--- GIVEN RECORDS ---

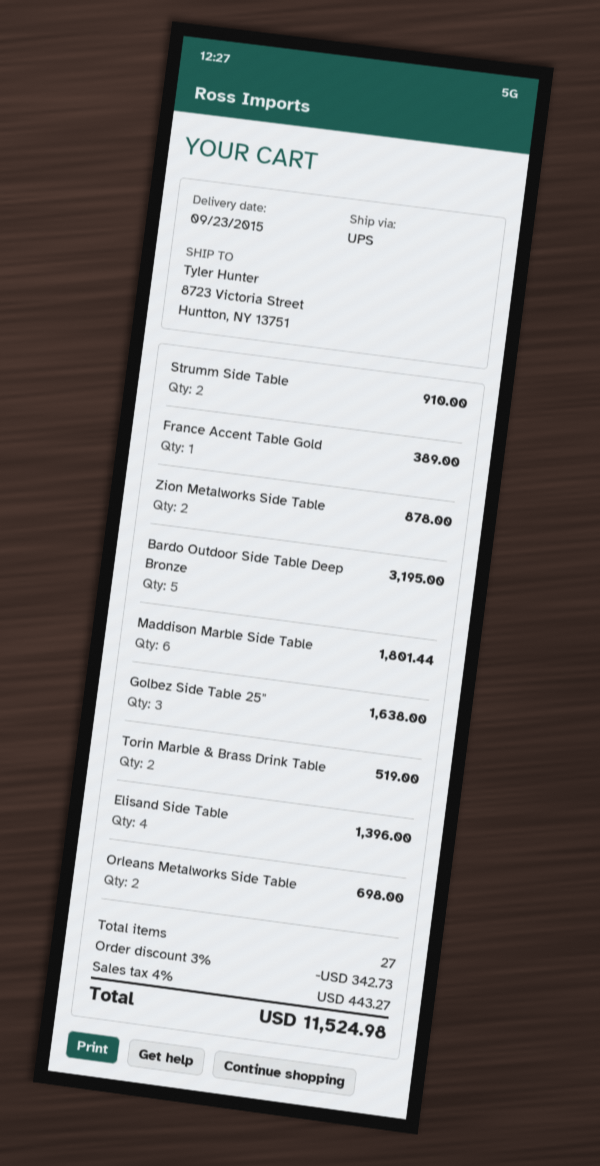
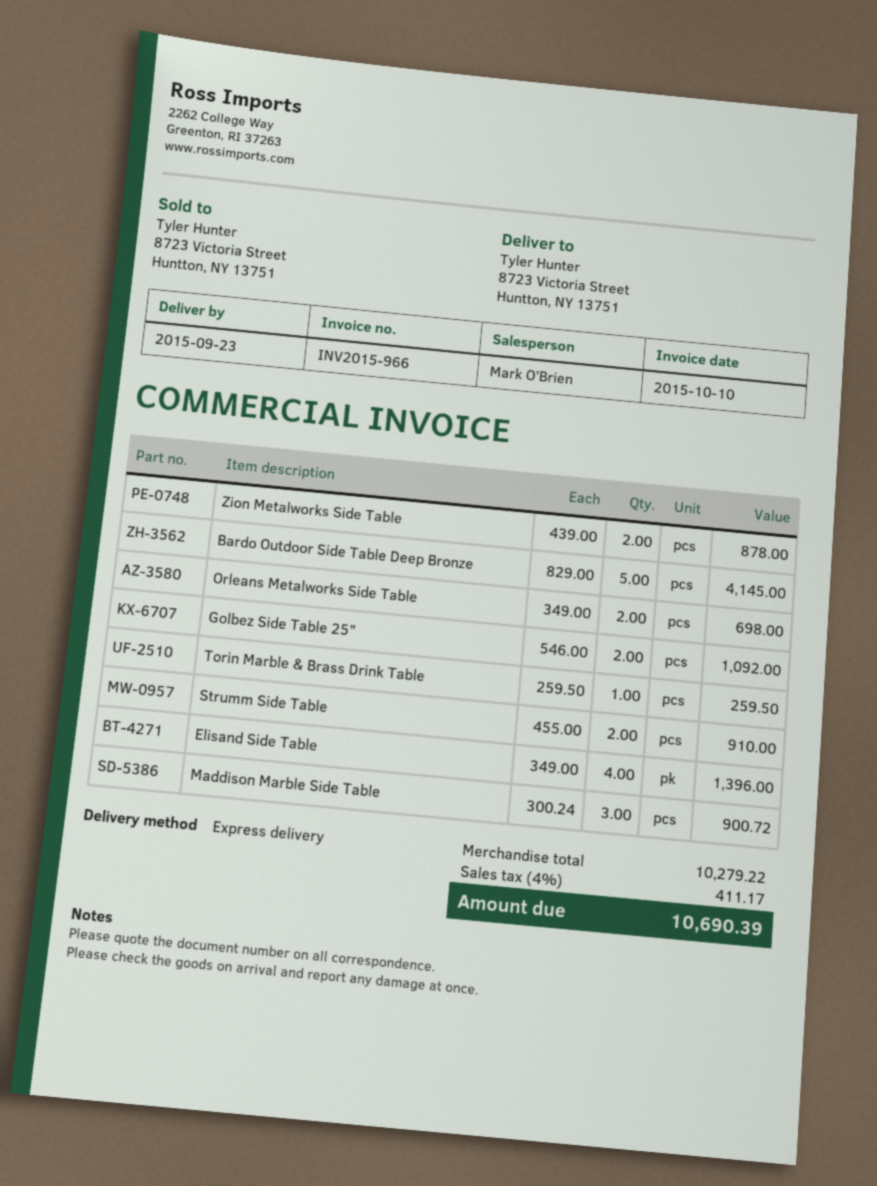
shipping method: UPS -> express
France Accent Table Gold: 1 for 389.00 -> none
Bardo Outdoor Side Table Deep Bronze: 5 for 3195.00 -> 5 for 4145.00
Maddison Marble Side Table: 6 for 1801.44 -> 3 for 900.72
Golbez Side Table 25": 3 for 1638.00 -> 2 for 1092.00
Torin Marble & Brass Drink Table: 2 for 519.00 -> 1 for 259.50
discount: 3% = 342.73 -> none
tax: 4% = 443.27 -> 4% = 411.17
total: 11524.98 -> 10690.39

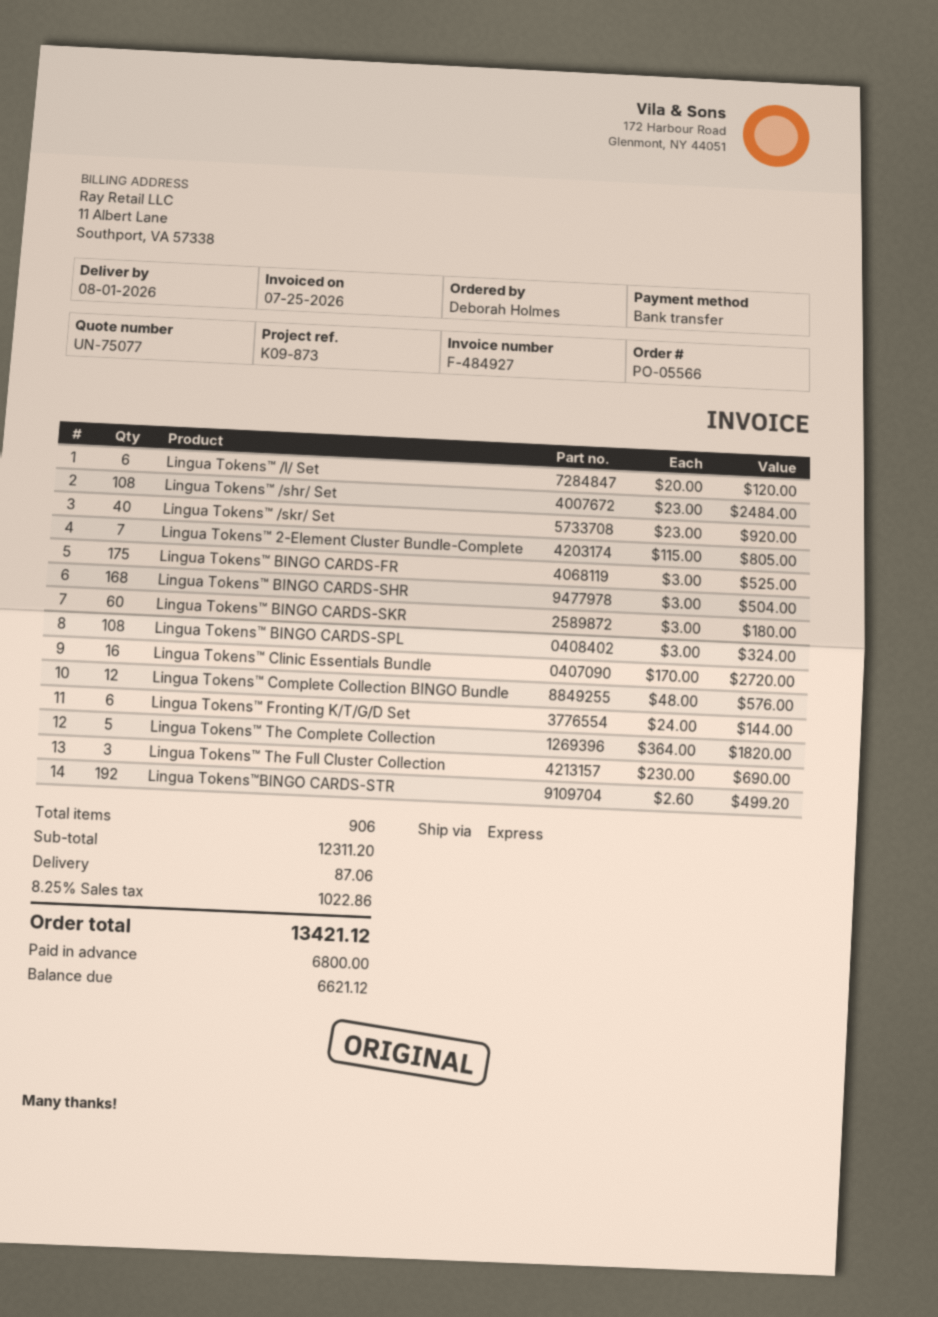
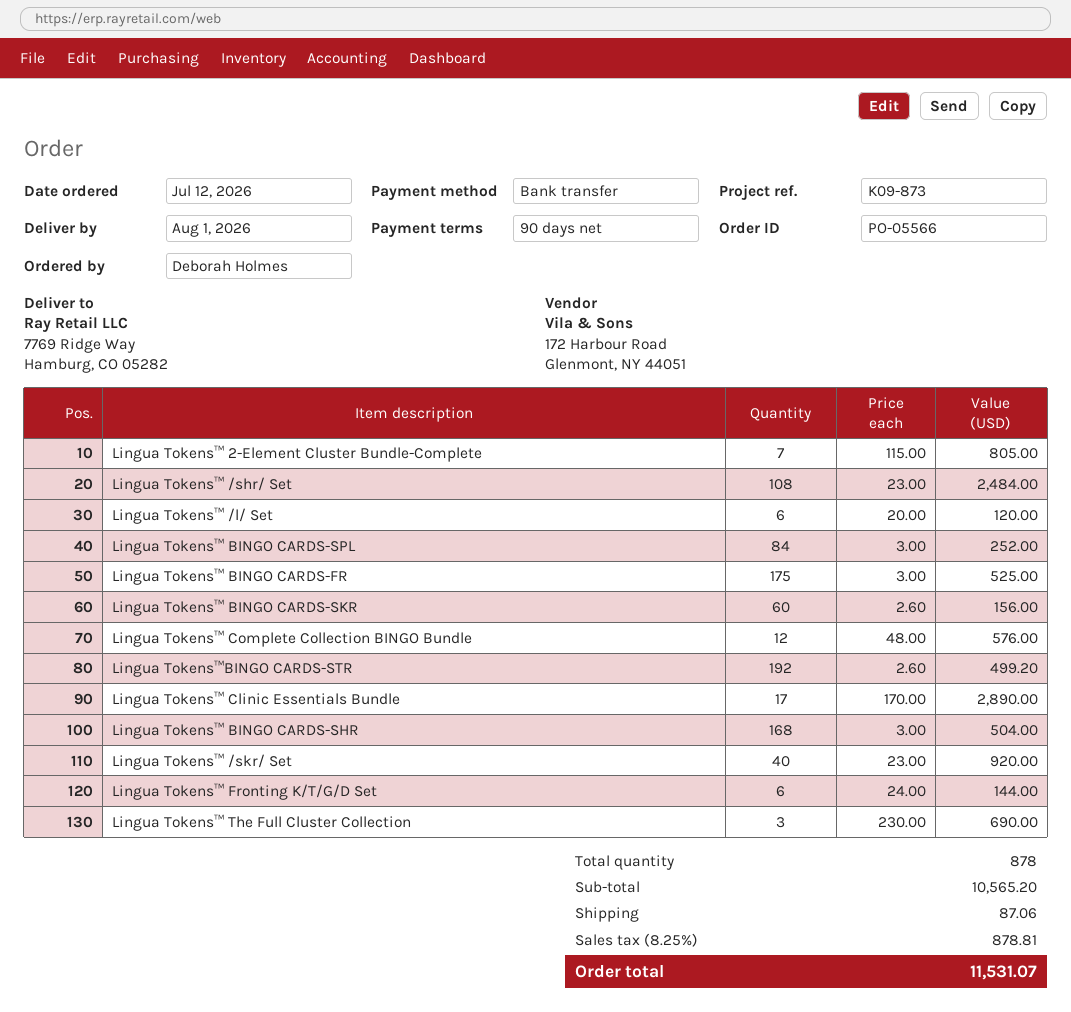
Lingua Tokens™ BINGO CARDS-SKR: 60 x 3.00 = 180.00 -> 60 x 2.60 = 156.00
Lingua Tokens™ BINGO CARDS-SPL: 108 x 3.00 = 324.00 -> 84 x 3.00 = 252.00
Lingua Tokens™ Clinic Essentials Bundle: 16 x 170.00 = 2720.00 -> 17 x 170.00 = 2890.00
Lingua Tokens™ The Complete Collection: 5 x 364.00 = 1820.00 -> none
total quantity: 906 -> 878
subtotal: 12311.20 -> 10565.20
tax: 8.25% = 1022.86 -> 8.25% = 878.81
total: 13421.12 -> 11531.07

---

▶ _INSTRUCTIONS FOR THE TASK_:
For this exercise, copy word for word the line that contains "total quantity: 906 -> 878" and every line after it, ending with the last line of the entries above.

▶ _ANSWER BOX_:
total quantity: 906 -> 878
subtotal: 12311.20 -> 10565.20
tax: 8.25% = 1022.86 -> 8.25% = 878.81
total: 13421.12 -> 11531.07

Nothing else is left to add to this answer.